The reason for its preservation is that it stands in the base of the Rotunda, a 25-storey cylindrical tower designed by James Roberts (he of the Ringway) in 1965. It’s one of the few buildings of the era to have been Grade II-listed, thus making it the “icon” of postwar Birmingham since the library vanished. Clad in precast concrete panels faced with white mosaic tiles, alternating with bands of aluminium windows, the tower was envisaged by Roberts as a “huge candle in the middle of Birmingham”, originally intended to have neon rings encircling each floor.
After the planned observation deck and rotating restaurant were scrapped, Roberts moved his own office into the top two floors, where he could look out at his creations, including the twin Sentinel towers of council flats that keep watch over the city wall of the Ringway. Listed in 2000, the Rotunda was converted into apartments by Urban Splash in 2008, to designs by Glenn Howells, replacing the delicate window frames and mosaic tiles with a clumsier cladding system. “I think they messed it up,” says Keating. “But at least it’s still standing.”
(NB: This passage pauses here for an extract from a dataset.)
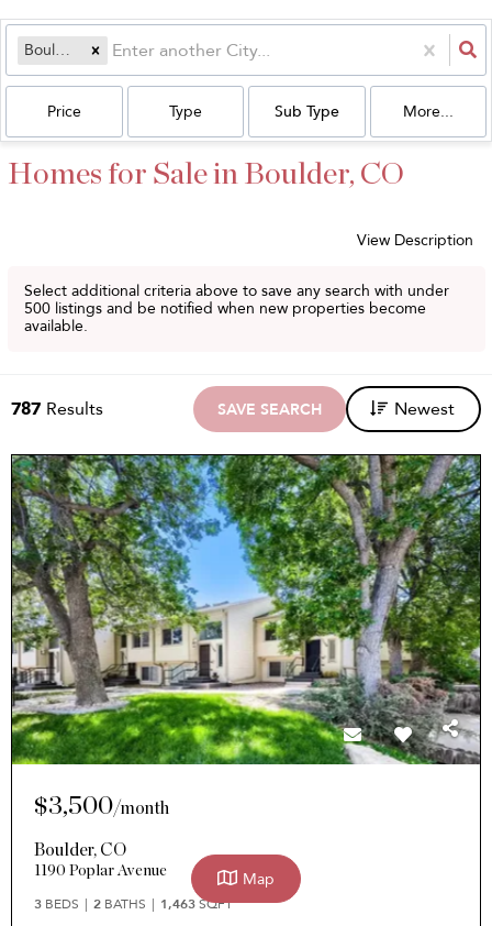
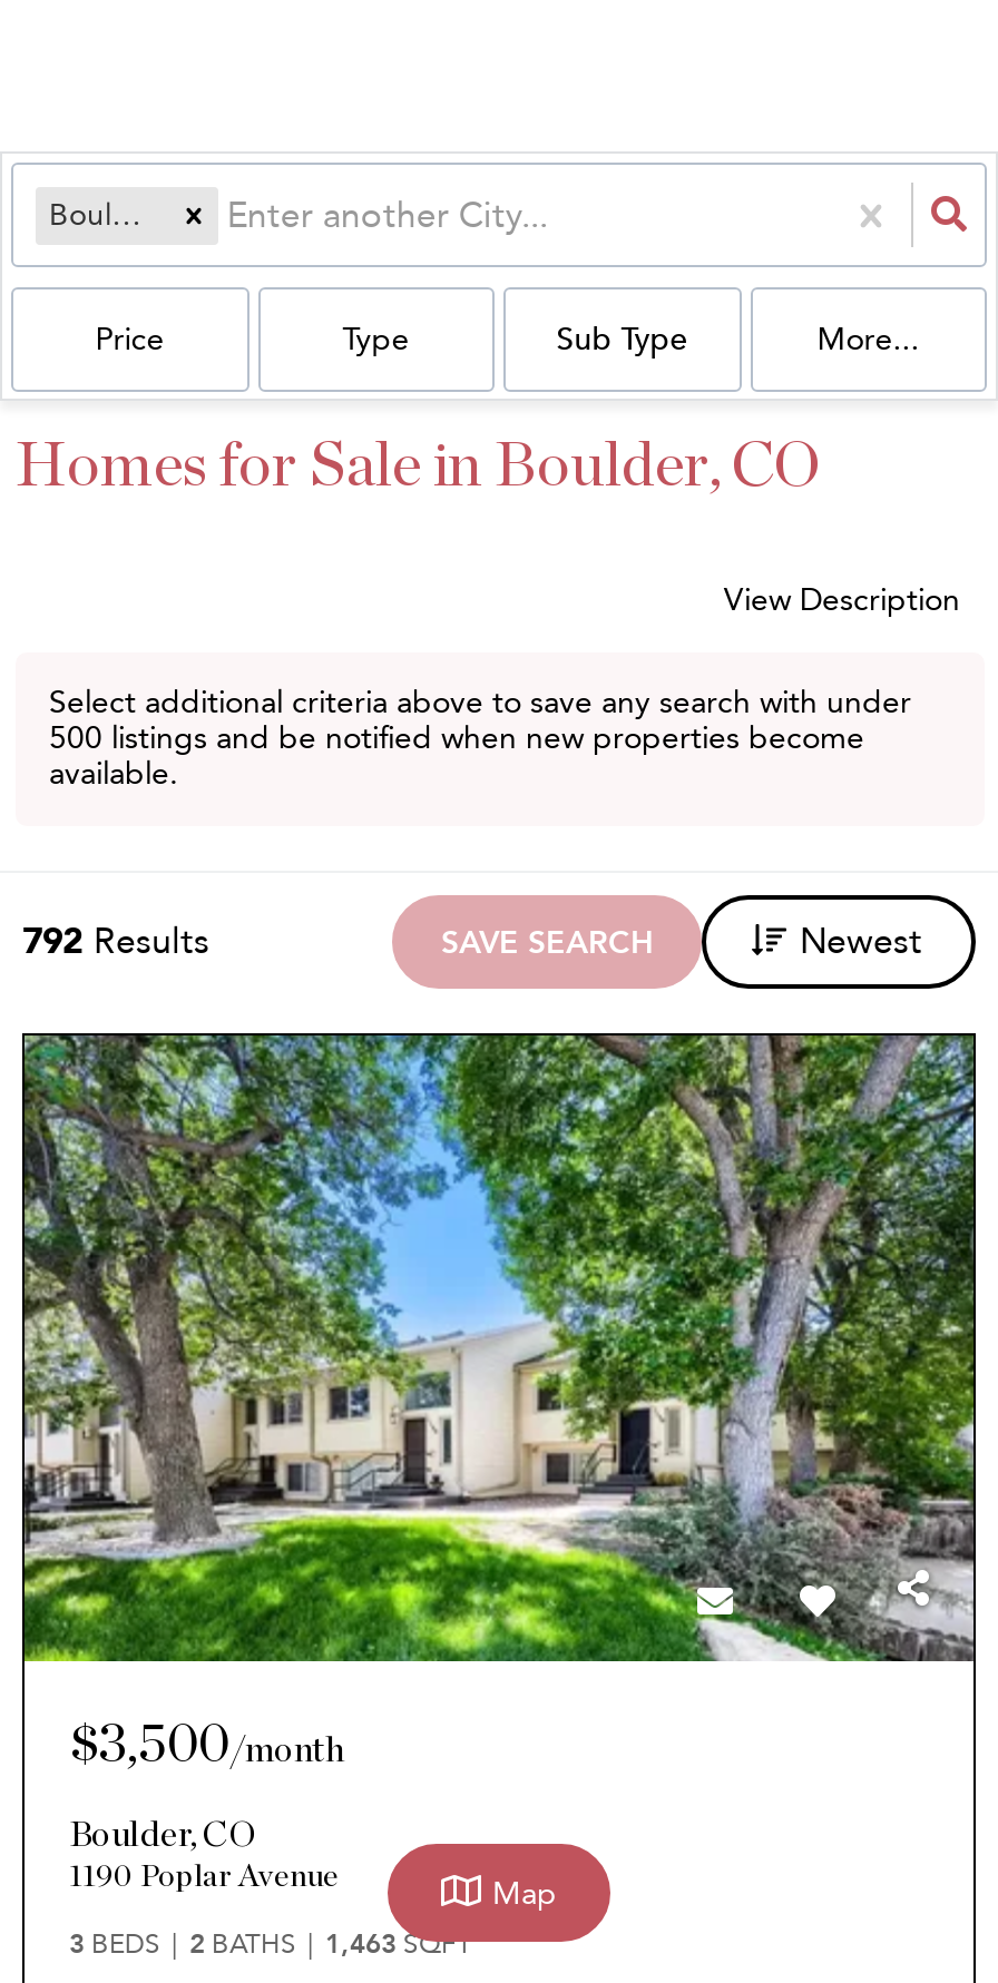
[11,397,103,421] 787 Results -> [22,917,209,966] 792 Results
Sadly the same cannot be said for so much of Birmingham’s postwar heritage, which has already gone the way of the library. Madin’s fine towers for the Post and Mail and the National Westminster Bank were both demolished, in 2006 and 2015, and replaced with corpulent glass slabs, while the hungry jaws of the concrete crunchers are now nibbling their way through the brutalist Axis building, built for British Rail in the 1970s. The same sorry fate is set to afflict Corporation Square – described by the Pevsner guide as “Birmingham’s best 1960s shopping development”, and the only building in Birmingham designed by Sir Frederick Gibberd, the feted architect of Harlow New Town and Liverpool Metropolitan Cathedral.
The brutiful trio describe it as “a hint of Le Corbusier in Birmingham”, its low-rise facades of white Portland stone, punctured by vertical slit windows, framing a courtyard oasis. But in 2020 the council approved plans by developer Hammerson to flatten the whole thing and replace it with a mixed-use “signature gateway” development – another galumphing commercial quarter of could-be-anywhere filler by Glenn Howells.
“All this demolition makes a mockery of the city’s desire to reach zero carbon by 2030,” says Keating. “Renovation and reuse would be eminently possible in all of these cases.” She adds that it’s not just about the architecture and embodied energy, but also the embodied memories in these structures. “It’s about what these buildings mean to people on an everyday basis. People went to House of Fraser to have a nice time with their mum, or went for a night out at Snobs in the Ringway, or the Forum under the Gibberd building, which has hosted all sorts of famous bands. These places are part of people’s psyche.”
As we loop back to the Ringway, we see the Commonwealth Games slogan emblazoned across the purple hoarding: “Be bold, be Birmingham.” If only the council would take heed of their own words, the city could become a model of creative postwar conservation, and breathe new life into its brutiful past, rather than trampling it all to dust.